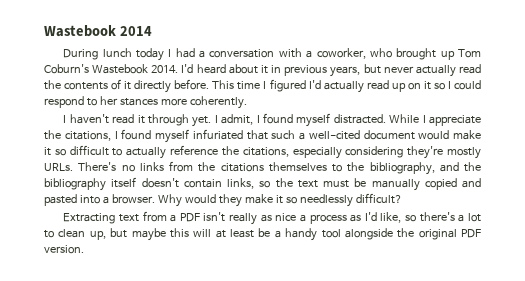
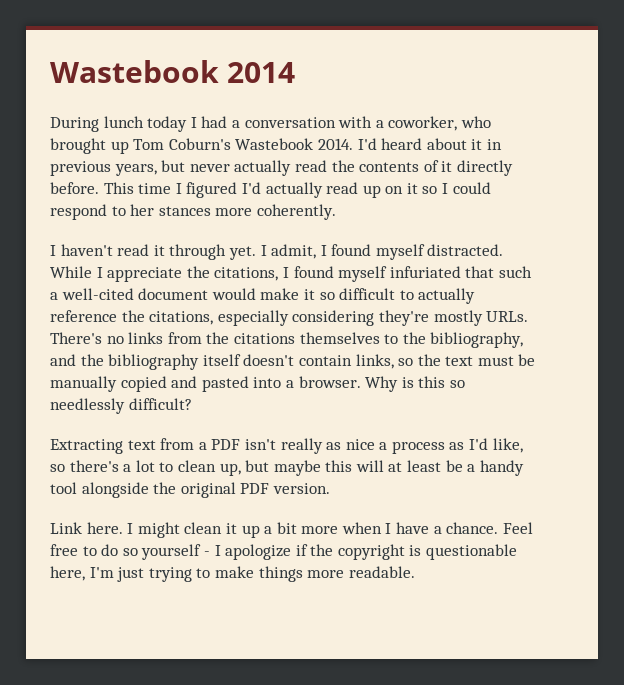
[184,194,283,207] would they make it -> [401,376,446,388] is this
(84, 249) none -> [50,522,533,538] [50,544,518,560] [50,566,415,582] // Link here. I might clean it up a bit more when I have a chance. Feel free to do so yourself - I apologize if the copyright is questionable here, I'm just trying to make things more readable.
#####
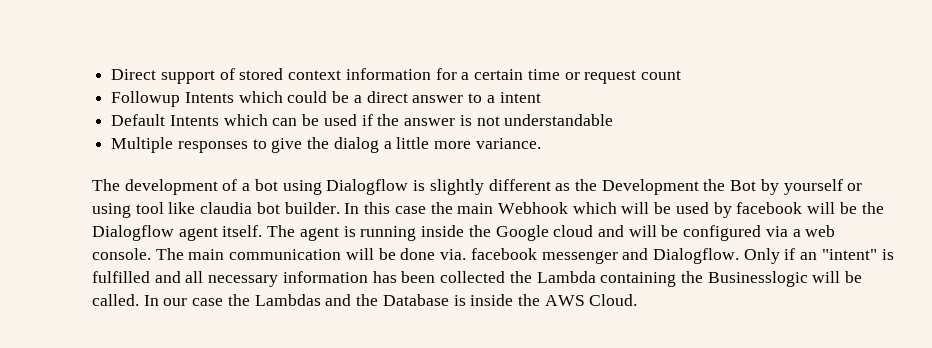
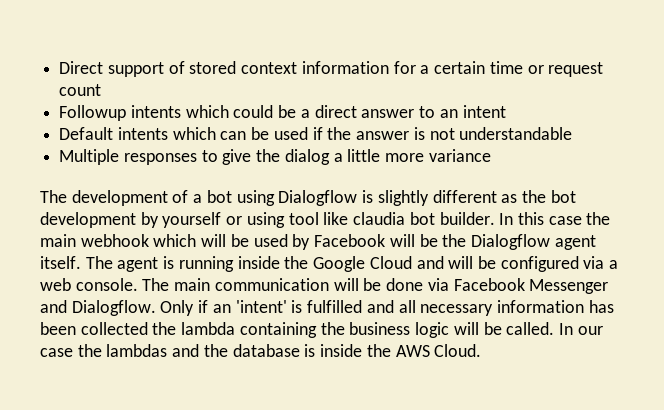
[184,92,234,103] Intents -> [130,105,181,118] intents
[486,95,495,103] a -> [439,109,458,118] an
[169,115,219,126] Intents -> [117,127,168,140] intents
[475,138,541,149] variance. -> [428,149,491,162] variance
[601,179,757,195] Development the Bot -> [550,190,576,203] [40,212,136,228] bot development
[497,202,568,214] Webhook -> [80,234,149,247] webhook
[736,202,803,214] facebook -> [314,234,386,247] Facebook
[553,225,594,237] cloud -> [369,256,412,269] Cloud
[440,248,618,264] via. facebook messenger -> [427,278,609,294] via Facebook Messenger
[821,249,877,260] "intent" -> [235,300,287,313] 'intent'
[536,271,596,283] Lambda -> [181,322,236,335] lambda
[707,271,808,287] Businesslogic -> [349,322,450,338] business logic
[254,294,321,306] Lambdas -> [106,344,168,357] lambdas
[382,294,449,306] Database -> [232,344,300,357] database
#####
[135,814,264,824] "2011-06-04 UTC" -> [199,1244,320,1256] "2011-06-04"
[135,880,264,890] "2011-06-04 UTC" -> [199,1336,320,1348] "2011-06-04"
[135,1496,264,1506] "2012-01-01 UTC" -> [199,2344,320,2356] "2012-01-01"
#####
Please transcribe only the lines in the records above running from the line that has "[486,95,495,103] a -> [439,109,458,118] an" through the line that has "[382,294,449,306] Database ->", both included, exactly as they appear.

[486,95,495,103] a -> [439,109,458,118] an
[169,115,219,126] Intents -> [117,127,168,140] intents
[475,138,541,149] variance. -> [428,149,491,162] variance
[601,179,757,195] Development the Bot -> [550,190,576,203] [40,212,136,228] bot development
[497,202,568,214] Webhook -> [80,234,149,247] webhook
[736,202,803,214] facebook -> [314,234,386,247] Facebook
[553,225,594,237] cloud -> [369,256,412,269] Cloud
[440,248,618,264] via. facebook messenger -> [427,278,609,294] via Facebook Messenger
[821,249,877,260] "intent" -> [235,300,287,313] 'intent'
[536,271,596,283] Lambda -> [181,322,236,335] lambda
[707,271,808,287] Businesslogic -> [349,322,450,338] business logic
[254,294,321,306] Lambdas -> [106,344,168,357] lambdas
[382,294,449,306] Database -> [232,344,300,357] database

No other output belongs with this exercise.